Netzschau zur Eröffnungsfeier des CHIO 2019

Pferde, Mode und Musik in unserer Netzschau : Gänsehautfeeling bei der Eröffnungsfeier des CHIO 2019

Jedes Jahr wird dienstags der CHIO mit einer atemberaubenden Show eröffnet. Dabei zeigt sich das Partnerland in allen reiterlichen Facetten. Die beeindruckende Eröffnungsshow haben wir in einer Netzschau noch einmal zusammengefasst.

Spektakulär ist sie eigentlich jedes Jahr, die Eröffnungsfeier des CHIO, die traditionell am Dienstagabend stattfindet. Im flotten Trab wurden gleich zu Beginn alle internationalen Partner vorgestellt, Renntraber fuhren, je mit einer Flagge ausgestattet, ins Stadion. Das diesjährige Partnerland Frankreich folgte ein wenig später im Galopp.

2019 stand die Eröffnungsfeier des CHIO Aachen ganz im Zeichen des Partnerlandes Frankreich. Bleu Blanc Rouge, wohin das Auge reichte, von den Kostümen bis zu den Luftballons, die gleich am Anfang aus dem Stadion aufstiegen.

Nach einer deutsch-französischen Eröffnung ging es spektakulär weiter, denn französische Stuntreiter zeigten im Galopp ihr Können. Jubelnder Applaus begleitete sie, während sie auf, unter oder neben dem Pferd herturnten. Er hielt weiter an, als die Garde républicaine, die französische Nationalgarde, ins Stadion einritt und mit ihren Fanfaren Reiter des Cadre Noir willkommen hieß.

Nachdem die berühmte französische Reitschule verschiedene beeindruckende Darbietungen gezeigt hatte, präsentierte sich das Partnerland nochmal in all seiner reiterlichen Vielfalt: Ob Gespannfahren, Reiterspiele oder „Horseball“, eine Art Basketball zu Pferde, die französischen Reiter sind in vielen Disziplinen erfolgreich.

Auch eine Reitsportlegende winkte aus dem Stadion: Der französische Springreiter Pierre Durand, der 1986 mit seinem Pferd Jappeloup in Aachen ritt, fuhr dieses Jahr mit der Kutsche ein. Imposant war auch die Vorstellung der französischen Pferderassen; Percheron und Cheval Breton, sie alle sind vor allem eins: stark.

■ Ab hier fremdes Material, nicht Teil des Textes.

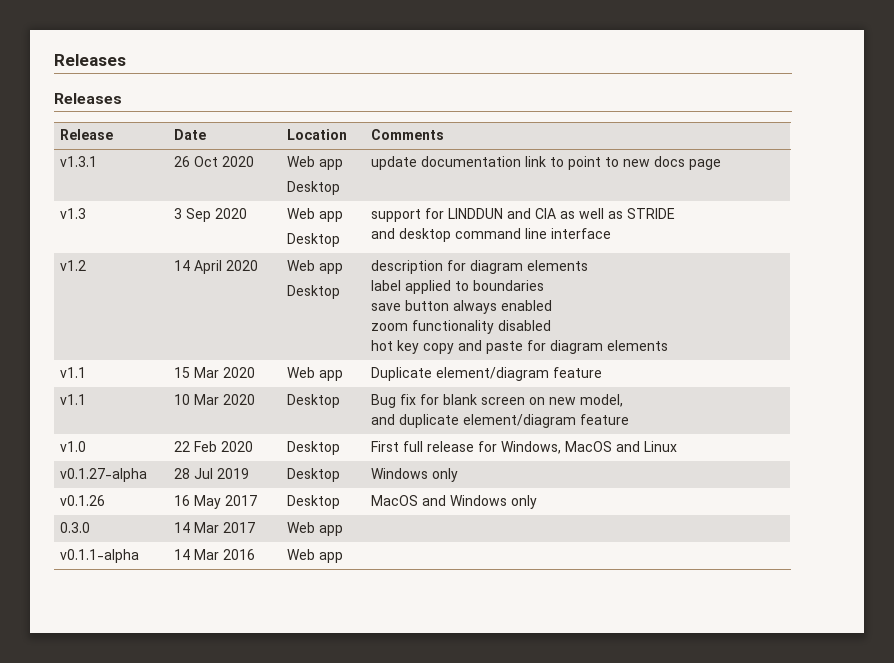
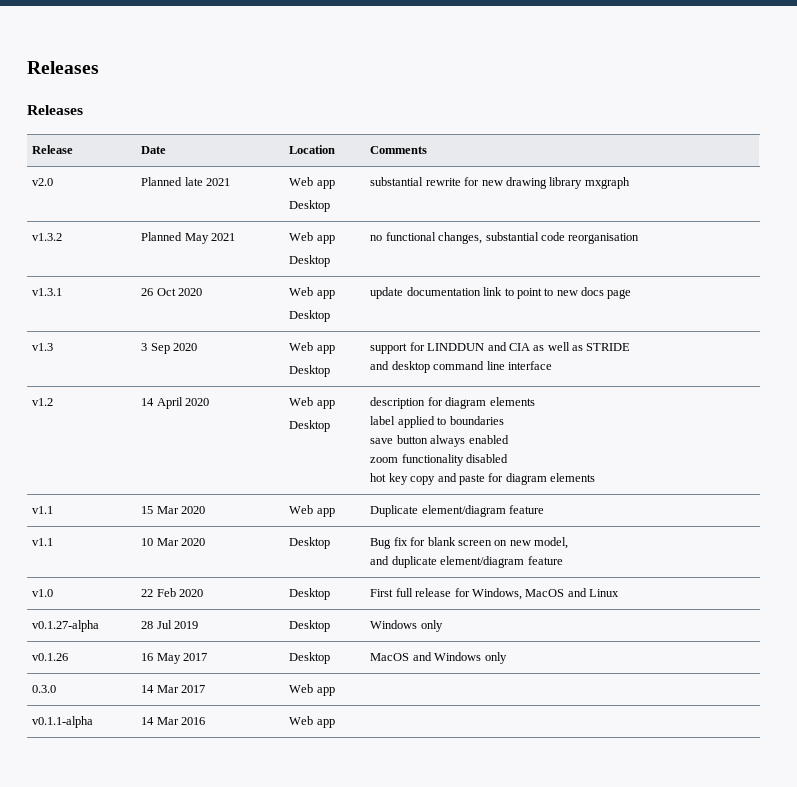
(444, 134) none -> [32,178,54,186] [141,177,231,186] [289,177,335,189] [289,200,331,212] [370,177,630,189] [32,233,63,241] [141,232,236,244] [289,232,335,244] [289,255,331,267] [370,232,640,244] // v2.0 | Planned late 2021 | Web app // Desktop | substantial rewrite for new drawing library mxgraph // v1.3.2 | Planned May 2021 | Web app // Desktop | no functional changes, substantial code reorganisation

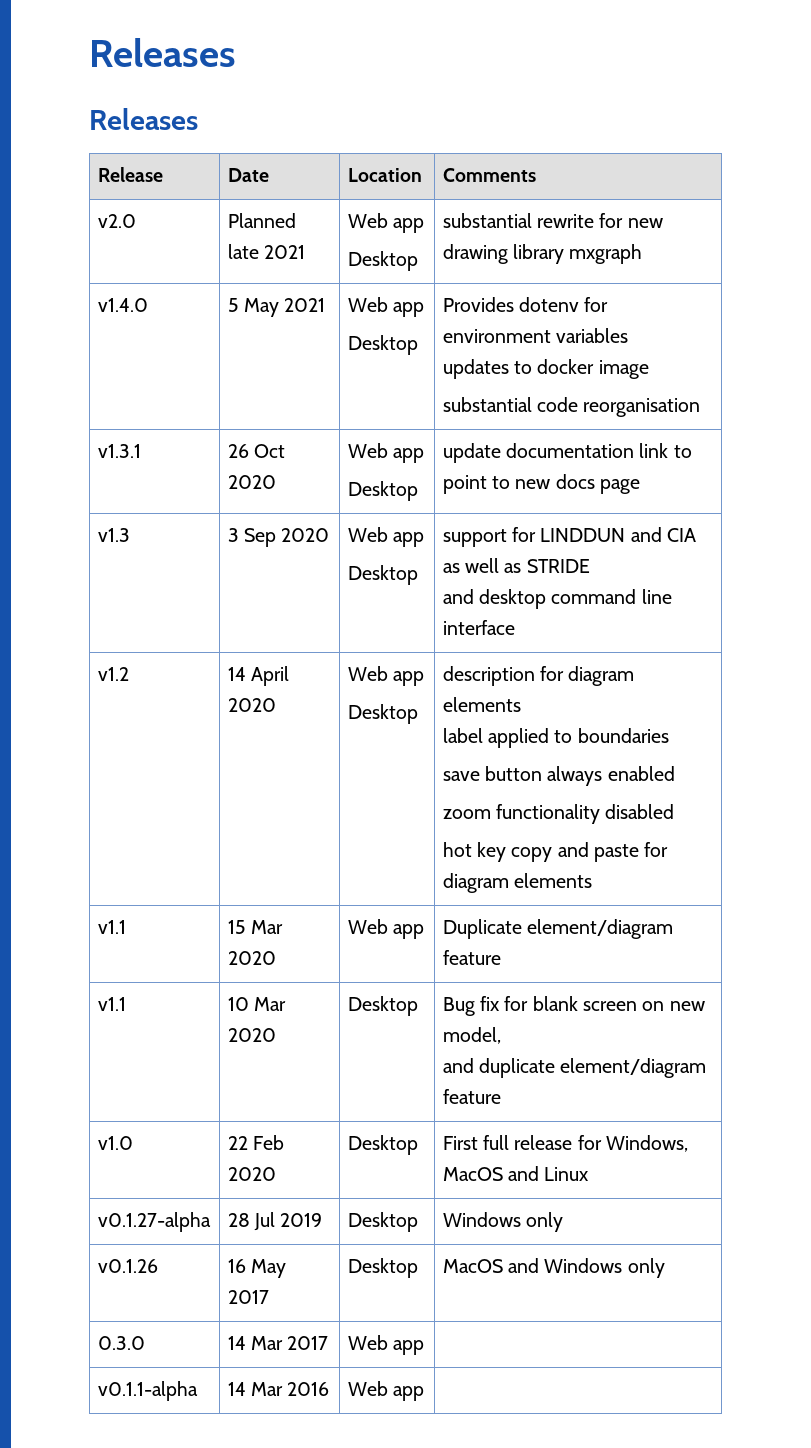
[32,233,63,241] [141,232,183,241] v1.3.2 | Planned -> [97,298,148,312] [227,298,239,312] v1.4.0 | 5
[370,232,483,244] no functional changes, -> [442,297,609,312] [442,328,629,343] [442,359,649,379] Provides dotenv for environment variables // updates to docker image //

Aber nicht nur Pferde begeisterten die Zuschauer bei der Eröffnungsfeier. Um 1830 im Moulin Rouge entstanden und bald darauf polizeilich verboten: der Can Can galt als skandalös, beim CHIO sorgte er bloß für gute Laune. Während außen herum in blau-weiß-roten Kostümen voltigiert wurde, warfen zahlreiche Tänzerinnen und Tänzer zu der bekannten Musik ihre Beine in die Luft.

Was wäre Frankreich ohne seine Mode? Die durfte natürlich auch bei der Eröffnungsfeier nicht fehlen und so wurde das Stadion kurzerhand zum Laufsteg. Mehr als 280 Models liefen in fantasievollen Kreationen über den Rasen, während im Hintergrund französische Musik zum Besten gegeben wurde.

Während die Sonne unterging, wurde es zum Abschluss nochmal träumerisch. Wir denken an das Meer, spüren den Wind und schmecken das Salz in der Luft. Die Hirten aus der Camargue brachten das Meer nach Aachen – und ihre wilden Pferde. Die fühlten sich im Stadion wie Zuhause, ließen sich von ihren Hirten durch den Wassergraben treiben und grasten dann friedlich, als der letzte Reiter des Abends einlief.

Der Mann, der die Sprache der Pferde spricht. Nein das ist nicht der Pferdeflüsterer aus dem gleichnamigen Film, sondern Jean-François Pignon. Er lief mit seinen Pferden ein, die genau wie die wilden Pferde am Ende des Stadions frei sind. Doch seine Pferde zog es zuerst zu der Herde Camargue-Ponys. Der französische Pferdeflüsterer zeigte, dass er diesen Titel verdient hat, als er die Ausreißer wieder um sich versammelte. Seine Vorstellung war voller Harmonie und Vertrauen, die Pferdefans auf den Zuschauertribünen waren hin und weg. Das war Gänsehautfeeling pur.

Zum Abschluss fanden sich alle Reiter des Abends nochmal auf dem „heiligen Rasen“ zusammen. Die Vorfreude auf die kommenden CHIO-Tage war greifbar, als die Band „Aux Champs-Elysées“ spielte und die Kapelle der französischen Marine ihre Hüte in die Luft warf.